La diminution de la population active agricole rend plus difficile l’engagement de

responsables de Cuma, opéré bénévolement voire faiblement indemnisé, dans un secteur confronté à des surcharges de travail (en France, les agriculteurs correspondent à la catégorie socioprofessionnelle avec la plus longue durée de travail hebdomadaire (Renaud et Rioux, 2016)). De même, le faible taux de renouvellement des exploitations met en difficulté des Cuma, confrontées à des pertes brutales d'activité à l'occasion de départs en retraite de leurs membres. Des acteurs du réseau fédératif se rapprochent du réseau national des espaces- tests pour chercher des solutions à ce problème. En effet, on estime qu'environ la moitié des chefs d'exploitation actuels pourraient quitter le métier d'ici une douzaine d'années, laissant présager un mouvement de restructuration majeur de l'agriculture française si le mouvement tendanciel de concentration des exploitations, voire de délégation de travaux par des retraités agricoles à des entreprises, n'est pas contré (Gambino et al., 2012).
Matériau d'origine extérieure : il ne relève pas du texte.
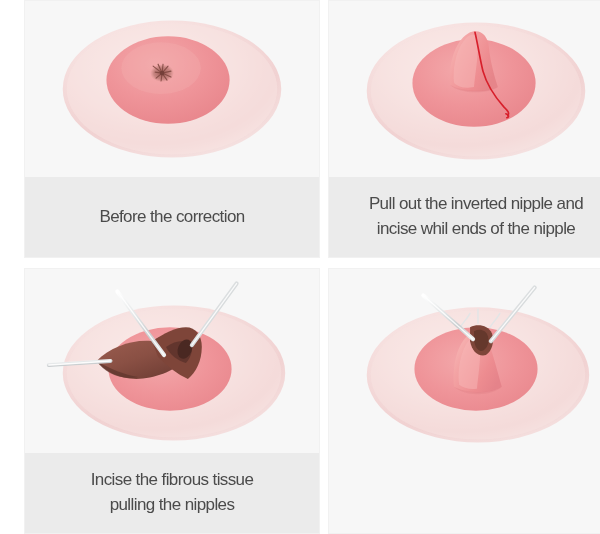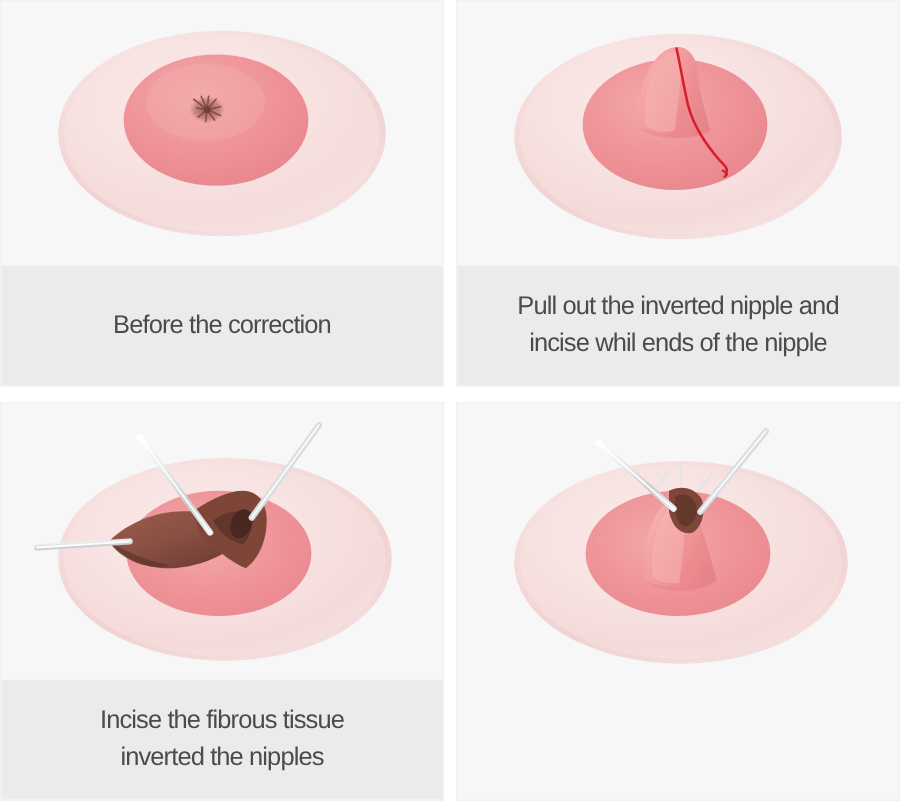--- a/index.html
+++ b/index.html
@@ -23,6 +23,7 @@
     column-gap: 8px;
     row-gap: 10px;
     box-sizing: border-box;
+    padding-left: 24px;
   }
 
   .panel {

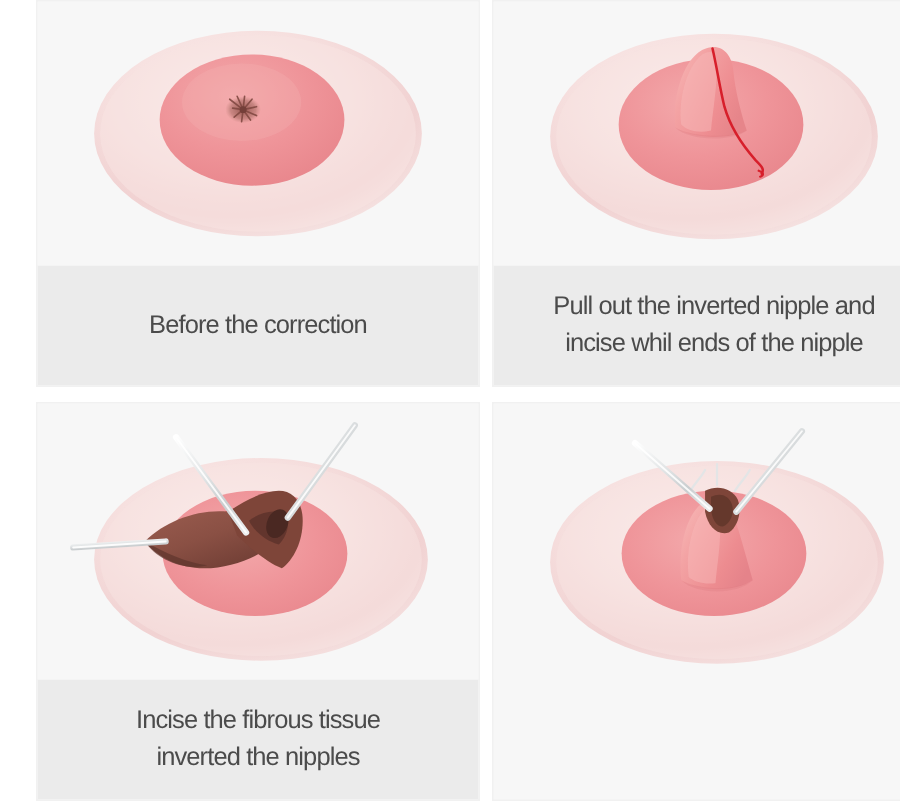--- a/index.html
+++ b/index.html
@@ -223,7 +223,7 @@
     </div>
     <div class="caption">
       <span class="caption-text">Incise the fibrous tissue
-inverted the nipples</span>
+pulling the nipples</span>
     </div>
   </div>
Au niveau économique, le contexte de volatilité des cours plus prégnant depuis 2007

induit des périodes de bas prix des produits et de hausse des coûts des intrants qui parfois se conjuguent. Le climat d'incertitude ainsi généré complique les décisions d'investissement, d’où de plus fortes variations des achats d’agroéquipements (FNCuma, 2017). Par ailleurs, ce contexte économique induit des difficultés économiques pour les agriculteurs, au point que les

situations d'impayés deviennent plus fréquentes dans les Cuma. Ceci est un nouvel élément de fragilisation, pouvant créer des tensions difficiles dans certaines Cuma.